▶ **TASK TO CARRY OUT**
The line containing "In this essay" marks the end; return exactly every line from the start of the records up to and including it, but no pictures.
INPUT DATA START
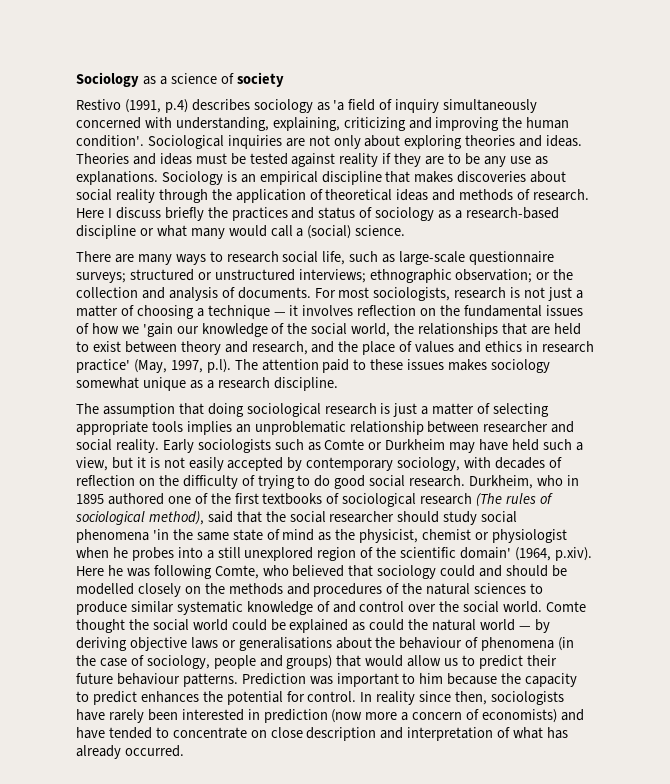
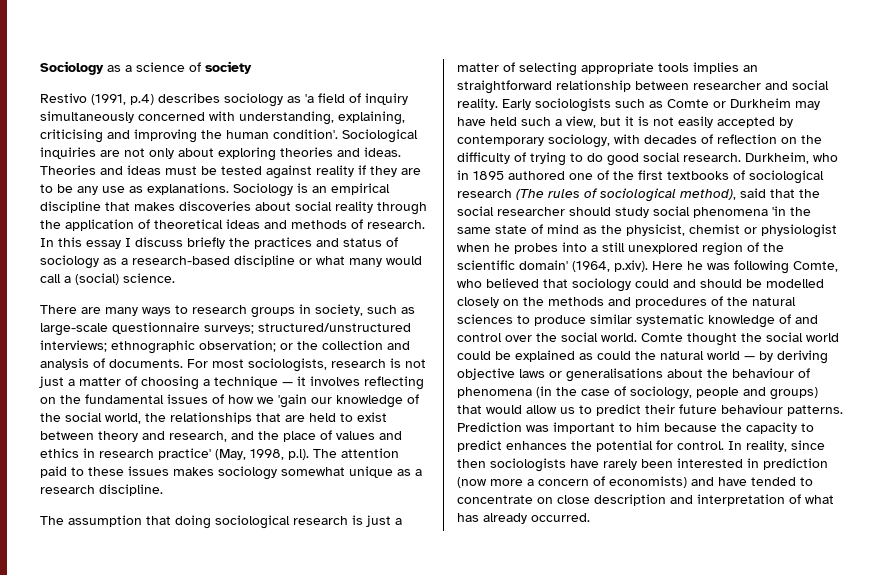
- Restivo (1991, p.4) describes sociology as 'a field of inquiry simultaneously concerned with understanding, explaining, criticizing and improving the human condition'.
+ Restivo (1991, p.4) describes sociology as 'a field of inquiry simultaneously concerned with understanding, explaining, criticising and improving the human condition'.
- Here I discuss briefly the practices and status of sociology as a research-based discipline or what many would call a (social) science.
+ In this essay I discuss briefly the practices and status of sociology as a research-based discipline or what many would call a (social) science.
- There are many ways to research social life, such as large-scale questionnaire surveys; structured or unstructured interviews; ethnographic observation; or the collection and analysis of documents.
+ There are many ways to research groups in society, such as large-scale questionnaire surveys; structured/unstructured interviews; ethnographic observation; or the collection and analysis of documents.
- For most sociologists, research is not just a matter of choosing a technique — it involves reflection on the fundamental issues of how we 'gain our knowledge of the social world, the relationships that are held to exist between theory and research, and the place of values and ethics in research practice' (May, 1997, p.l). The attention paid to these issues makes sociology somewhat unique as a research discipline.
+ For most sociologists, research is not just a matter of choosing a technique — it involves reflecting on the fundamental issues of how we 'gain our knowledge of the social world, the relationships that are held to exist between theory and research, and the place of values and ethics in research practice' (May, 1998, p.l). The attention paid to these issues makes sociology somewhat unique as a research discipline.
- The assumption that doing sociological research is just a matter of selecting appropriate tools implies an unproblematic relationship between researcher and social reality.
+ The assumption that doing sociological research is just a matter of selecting appropriate tools implies an straightforward relationship between researcher and social reality.
- In reality since then, sociologists have rarely been interested in prediction (now more a concern of economists) and have tended to concentrate on close description and interpretation of what has already occurred.
+ In reality, since then sociologists have rarely been interested in prediction (now more a concern of economists) and have tended to concentrate on close description and interpretation of what has already occurred.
INPUT DATA END
▶ **RESPONSE**
- Restivo (1991, p.4) describes sociology as 'a field of inquiry simultaneously concerned with understanding, explaining, criticizing and improving the human condition'.
+ Restivo (1991, p.4) describes sociology as 'a field of inquiry simultaneously concerned with understanding, explaining, criticising and improving the human condition'.
- Here I discuss briefly the practices and status of sociology as a research-based discipline or what many would call a (social) science.
+ In this essay I discuss briefly the practices and status of sociology as a research-based discipline or what many would call a (social) science.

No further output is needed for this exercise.